YOUR GOAL — Return, from the material below, each line in which "font" occurs.

ENTRIES PROVIDED —
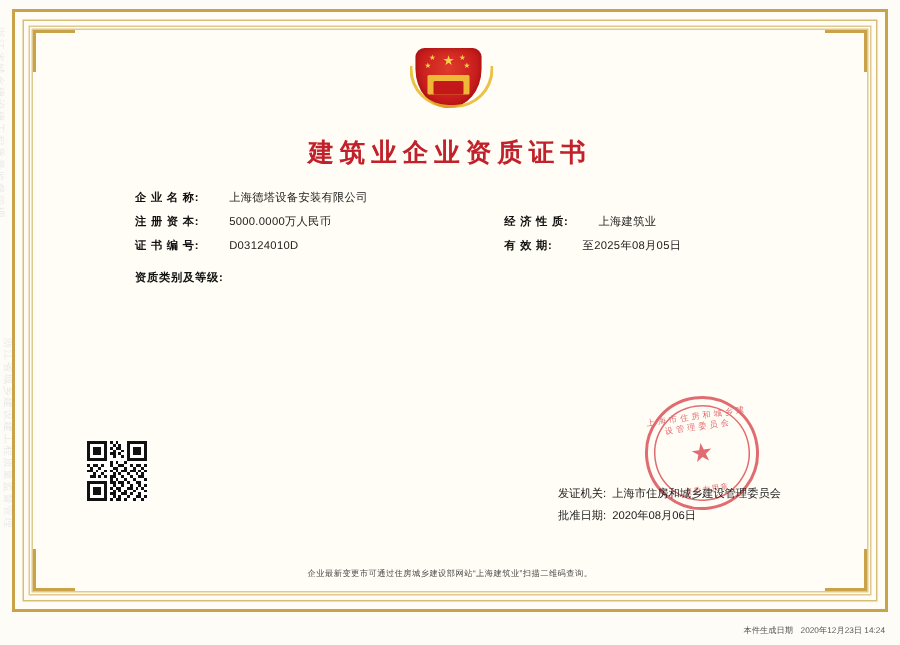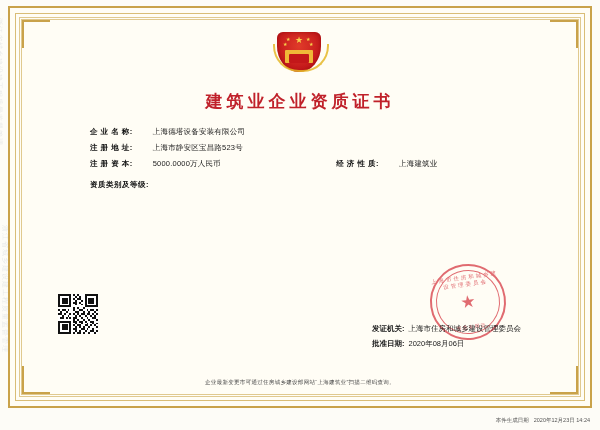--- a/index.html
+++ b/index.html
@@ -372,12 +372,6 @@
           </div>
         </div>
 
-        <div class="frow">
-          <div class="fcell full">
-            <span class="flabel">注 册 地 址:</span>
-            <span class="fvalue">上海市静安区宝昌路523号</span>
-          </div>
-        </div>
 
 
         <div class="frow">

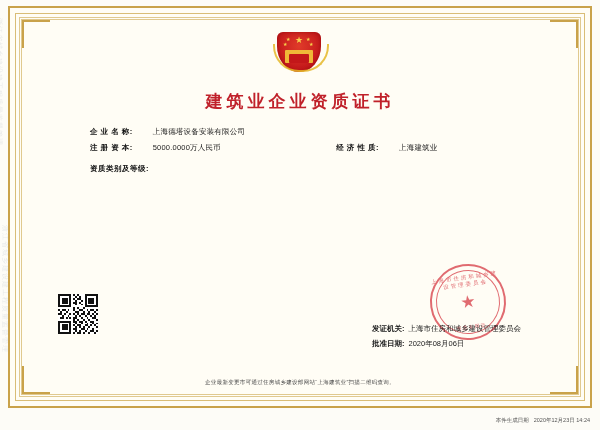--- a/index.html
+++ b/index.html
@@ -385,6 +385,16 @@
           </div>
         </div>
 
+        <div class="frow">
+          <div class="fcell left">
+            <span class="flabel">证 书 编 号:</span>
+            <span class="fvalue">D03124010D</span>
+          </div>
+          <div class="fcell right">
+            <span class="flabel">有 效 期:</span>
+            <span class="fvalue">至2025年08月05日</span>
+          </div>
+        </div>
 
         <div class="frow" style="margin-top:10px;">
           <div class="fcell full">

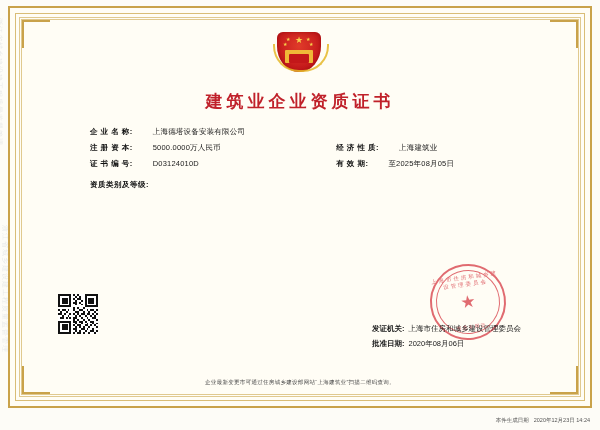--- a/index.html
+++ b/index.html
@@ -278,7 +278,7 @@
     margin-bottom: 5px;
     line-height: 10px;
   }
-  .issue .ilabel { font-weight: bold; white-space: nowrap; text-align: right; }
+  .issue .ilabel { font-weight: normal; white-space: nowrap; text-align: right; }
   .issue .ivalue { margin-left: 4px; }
==
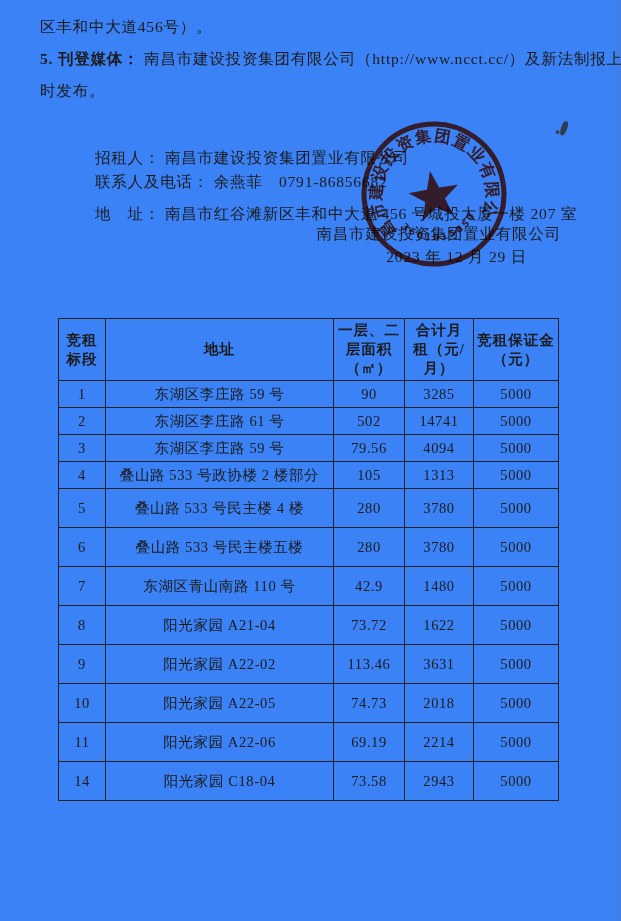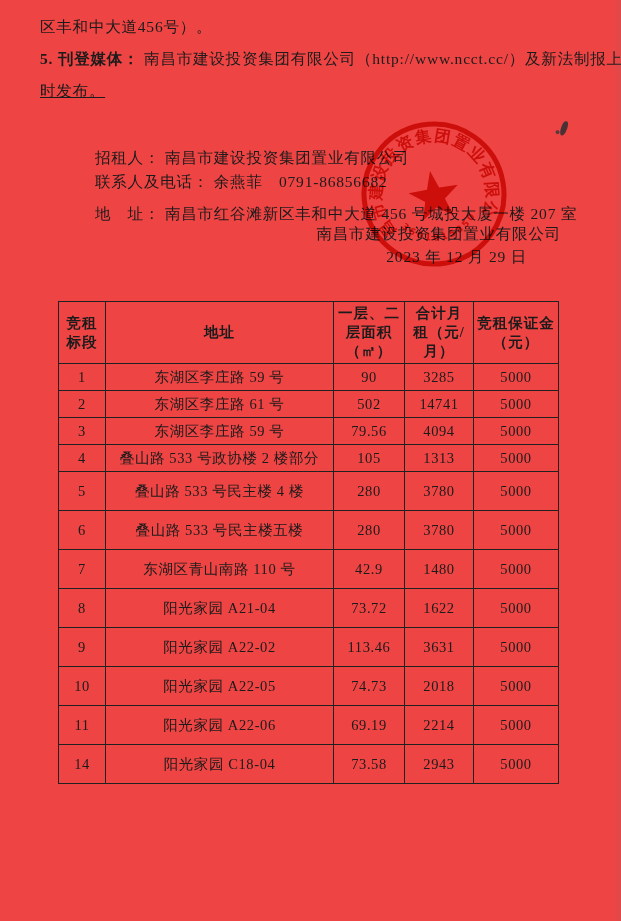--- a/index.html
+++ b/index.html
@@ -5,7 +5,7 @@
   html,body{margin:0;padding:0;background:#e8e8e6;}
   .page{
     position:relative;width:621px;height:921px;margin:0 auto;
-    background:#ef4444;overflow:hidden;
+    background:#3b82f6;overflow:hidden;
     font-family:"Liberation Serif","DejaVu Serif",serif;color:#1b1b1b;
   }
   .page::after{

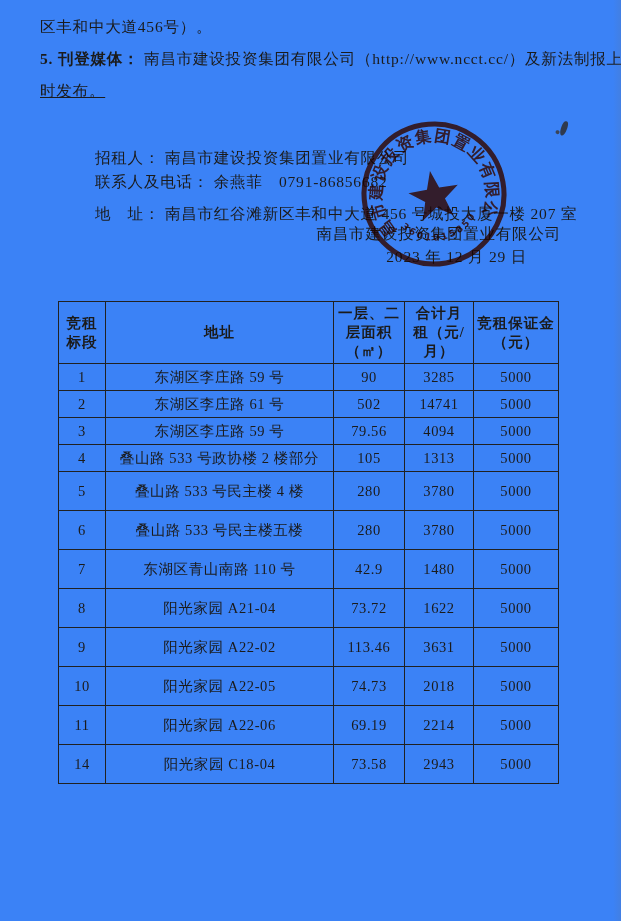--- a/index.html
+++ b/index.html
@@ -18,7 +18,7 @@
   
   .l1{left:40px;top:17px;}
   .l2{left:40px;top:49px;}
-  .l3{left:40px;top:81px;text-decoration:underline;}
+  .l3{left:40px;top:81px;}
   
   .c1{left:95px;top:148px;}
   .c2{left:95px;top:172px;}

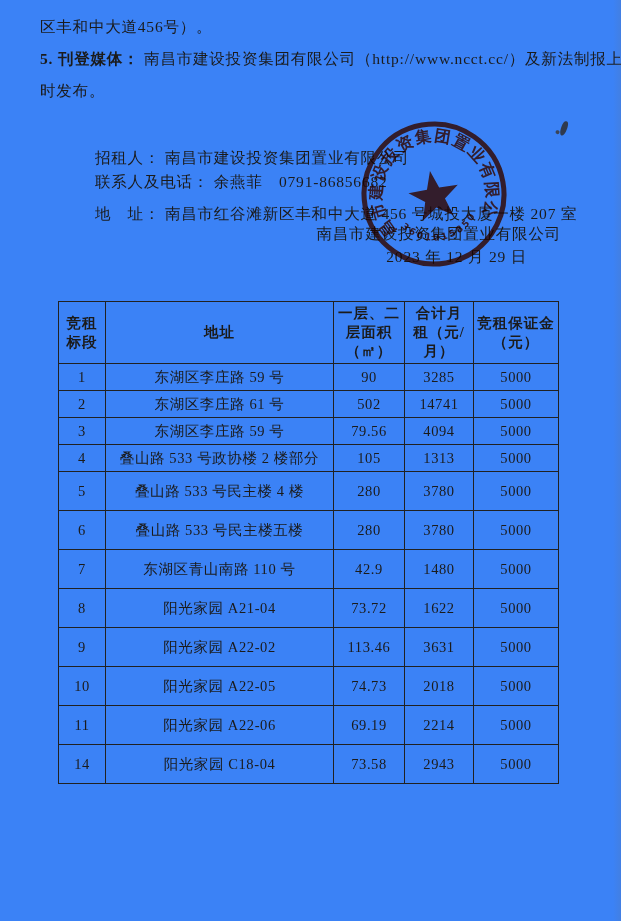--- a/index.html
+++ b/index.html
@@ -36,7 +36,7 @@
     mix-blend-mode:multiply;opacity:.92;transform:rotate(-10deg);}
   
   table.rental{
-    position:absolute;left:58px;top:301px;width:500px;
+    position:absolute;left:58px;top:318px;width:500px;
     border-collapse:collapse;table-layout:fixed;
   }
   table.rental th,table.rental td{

OUTPUT OF THE TASK —
-  .issue .ilabel { font-weight: bold; white-space: nowrap; text-align: right; }
+  .issue .ilabel { font-weight: normal; white-space: nowrap; text-align: right; }
     font-family:"Liberation Serif","DejaVu Serif",serif;color:#1b1b1b;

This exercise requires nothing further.